- [Activity]
Wherever a line in the records below contains "fortuna", copy that line.

- [Extracted records]
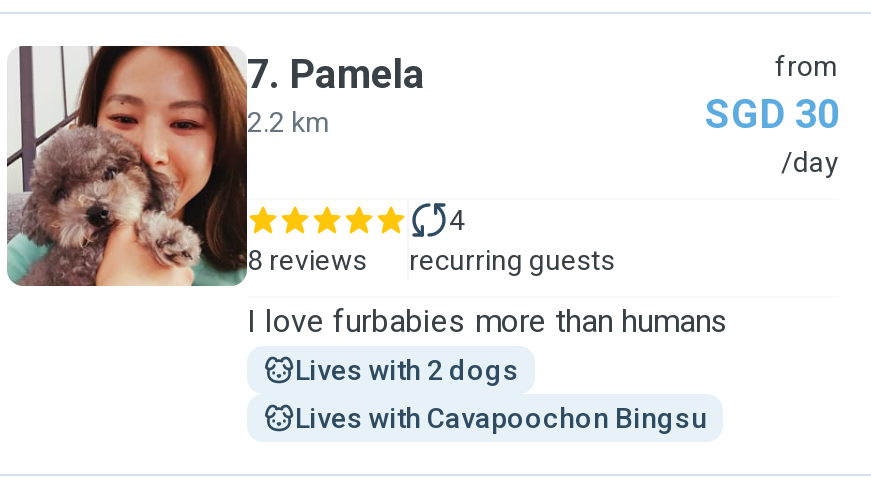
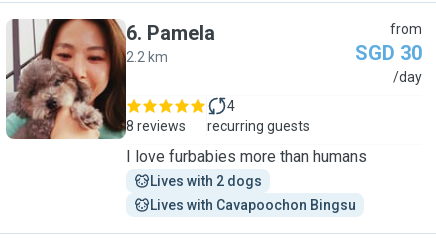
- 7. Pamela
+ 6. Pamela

---

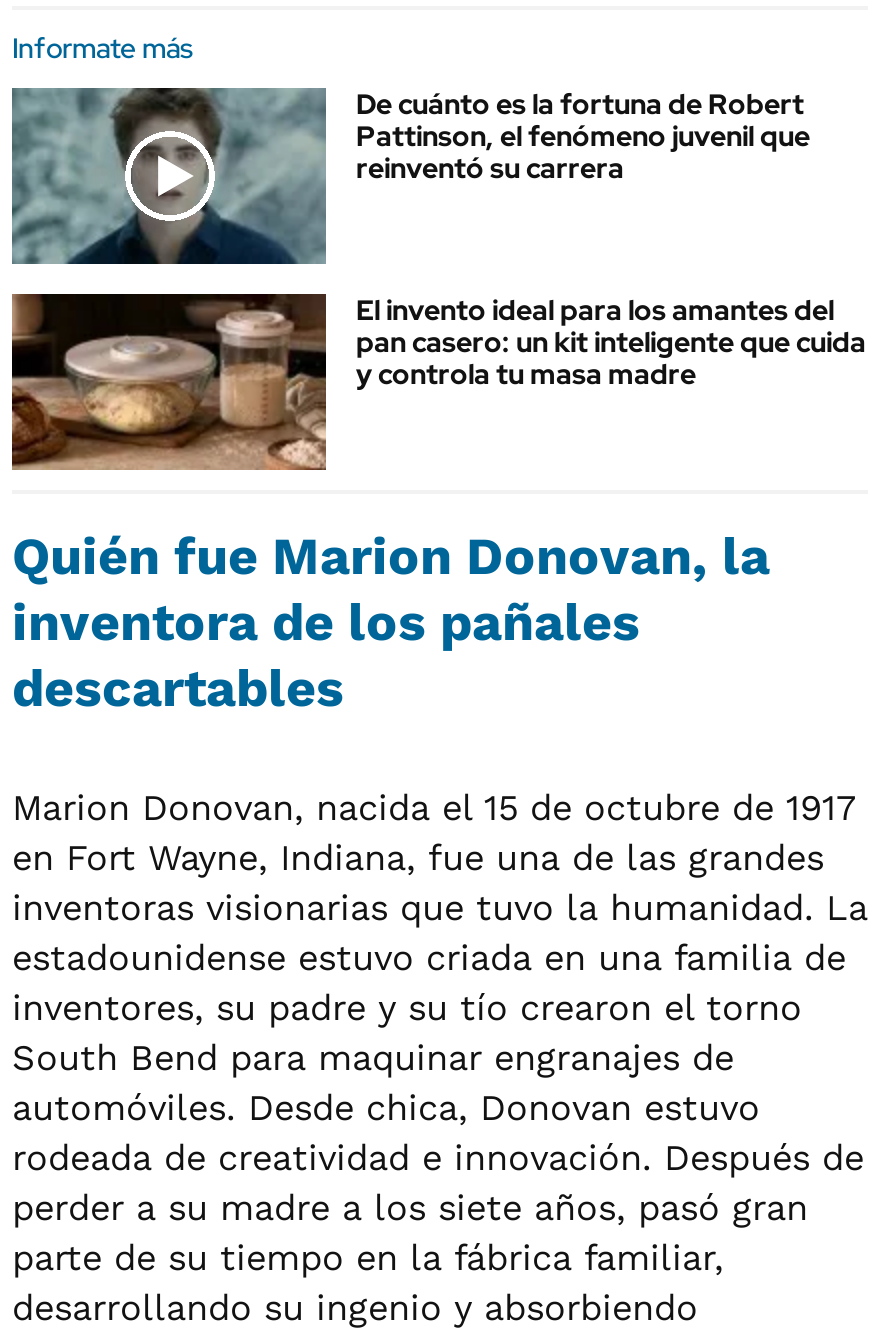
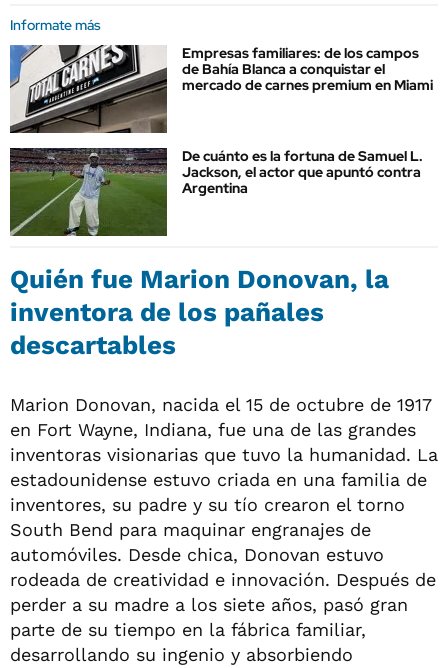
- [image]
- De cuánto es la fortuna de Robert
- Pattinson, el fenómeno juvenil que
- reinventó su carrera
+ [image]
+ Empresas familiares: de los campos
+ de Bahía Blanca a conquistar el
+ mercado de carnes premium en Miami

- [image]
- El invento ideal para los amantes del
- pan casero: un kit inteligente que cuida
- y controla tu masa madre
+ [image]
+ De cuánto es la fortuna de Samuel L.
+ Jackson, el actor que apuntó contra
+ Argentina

--

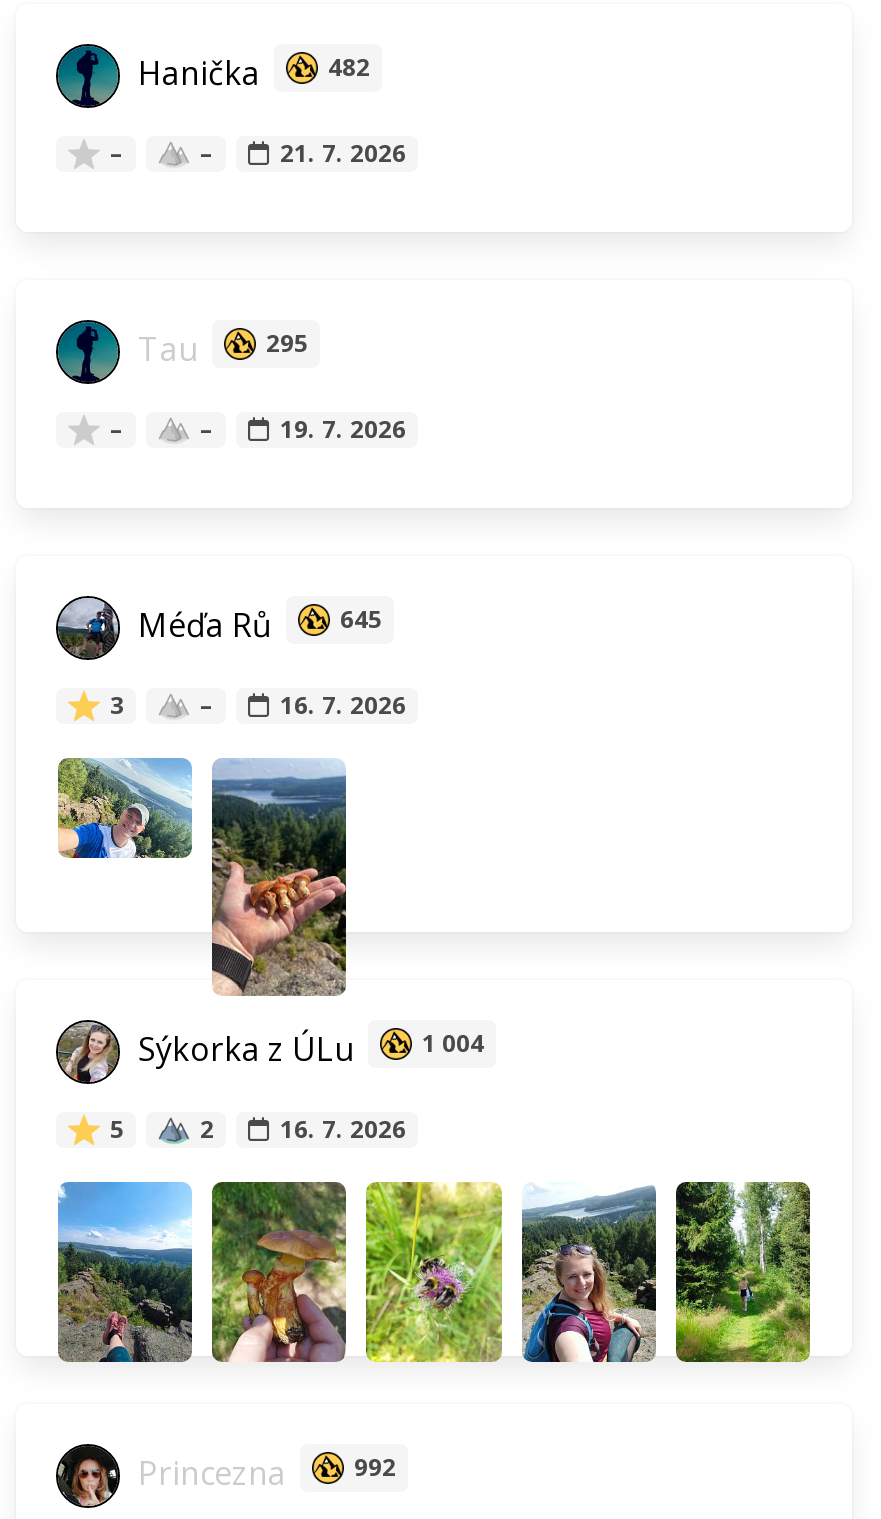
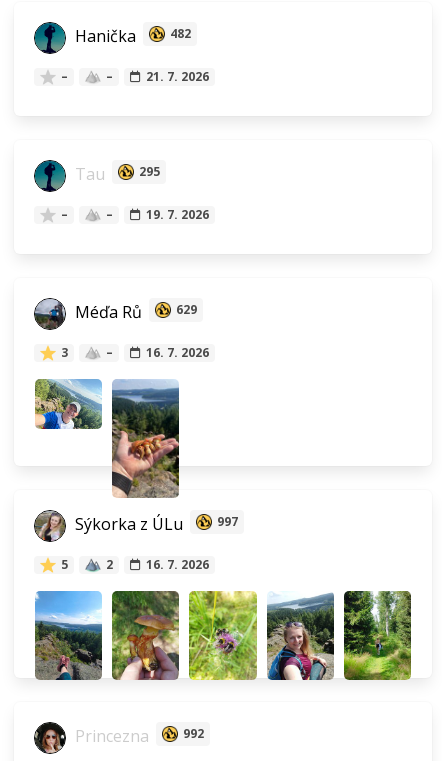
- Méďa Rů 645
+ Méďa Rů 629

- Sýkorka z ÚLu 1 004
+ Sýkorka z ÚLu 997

- [Exercise response]
- De cuánto es la fortuna de Robert
+ De cuánto es la fortuna de Samuel L.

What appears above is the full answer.